The embedding function defined in Schema is used automatically for vectorization. No need to set it again.

await collection.add({
  ids: ["1", "2"],
  documents: ["Hello world", "seekdb is fast"],
  metadatas: [{ category: "test" }, { category: "db" }],
});

You can also pass a vector or an array of vectors directly.

const qwenEF = new QwenEmbeddingFunction();
await collection.add({
  ids: ["1", "2"],
  documents: ["Hello world", "seekdb is fast"],
  metadatas: [{ category: "test" }, { category: "db" }],
  embeddings: [
    [0.1, 0.2, 0.3],
    [0.2, 0.3, 0.4],
  ],
});

Query Data

Get Data

The get() method is used to retrieve documents from a collection without performing vector similarity search.

const results = await collection.get({
  ids: ["1", "2"],
});

Semantic Search

The query() method is used to execute vector similarity search to find documents most similar to the query vector.

The embedding function defined in Schema is used automatically for vectorization. No need to set it again.

const results = await collection.query({
  queryTexts: "Hello",
  nResults: 5,
});

You can also pass a vector or an array of vectors directly.

const results = await collection.query({
  queryEmbeddings: [
    [0.1, 0.2, 0.3],
    [0.2, 0.3, 0.4],
  ],
  nResults: 5,
});

Specify queryKey to run sparse vector search. If a sparse embedding function is defined, queryTexts will be vectorized automatically.

import
import { K } from "seekdb";

const results = await collection.query({
  queryTexts: "artificial intelligence",
  // Use sparse vector index, default by K.EMBEDDING
  queryKey: K.EMBEDDING,
  nResults: 3,
});

You can also supply your own sparse vectors for search.

const queryVector: SparseVector = { 1234: 0.5, 5678: 0.8 };

const results = await collection.query({
  queryEmbeddings: queryVector,
  queryKey: K.SPARSE_EMBEDDING,
  nResults: 5,
});

Hybrid Search (Keyword + Semantic)

The hybridSearch() combines full-text search and vector similarity search with ranking.
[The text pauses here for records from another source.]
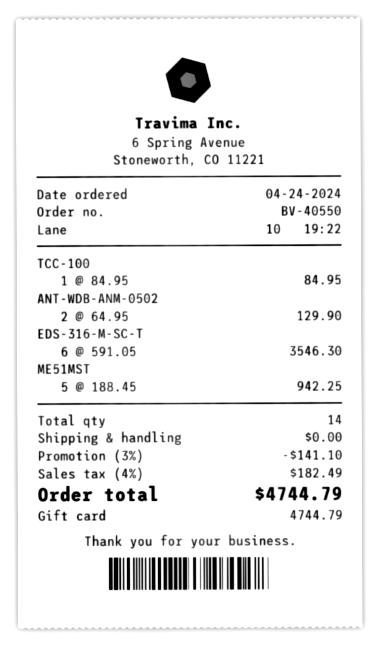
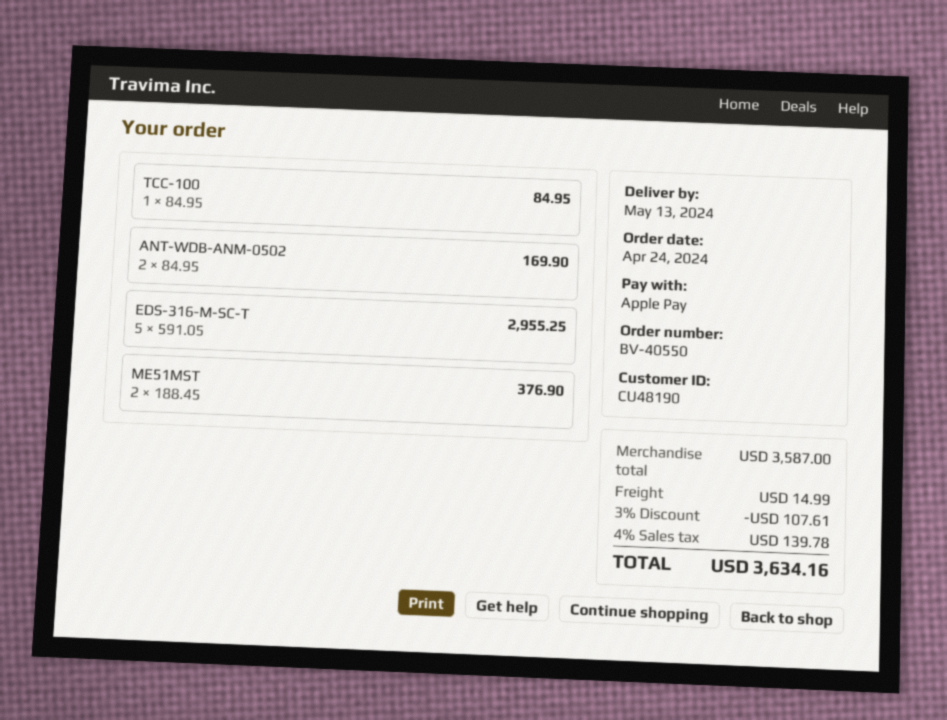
payment method: gift card -> Apple Pay
ANT-WDB-ANM-0502: 2 x 64.95 = 129.90 -> 2 x 84.95 = 169.90
EDS-316-M-SC-T: 6 x 591.05 = 3546.30 -> 5 x 591.05 = 2955.25
ME51MST: 5 x 188.45 = 942.25 -> 2 x 188.45 = 376.90
discount: 3% = 141.10 -> 3% = 107.61
shipping: 0.00 -> 14.99
tax: 4% = 182.49 -> 4% = 139.78
total: 4744.79 -> 3634.16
const hybridResults = await collection.hybridSearch({
  query: { whereDocument: { $contains: "seekdb" } },
  knn: { queryTexts: ["fast database"] },
  nResults: 5,
});

You can also pass a vector or an array of vectors directly.

const hybridResults = await collection.hybridSearch({
  query: { whereDocument: { $contains: "seekdb" } },
  knn: {
    queryEmbeddings: [
      [0.1, 0.2, 0.3],
      [0.2, 0.3, 0.4],
    ],
  },
  nResults: 5,
});

Embedding Functions

The SDK supports multiple Embedding Functions for generating vectors locally or in the cloud.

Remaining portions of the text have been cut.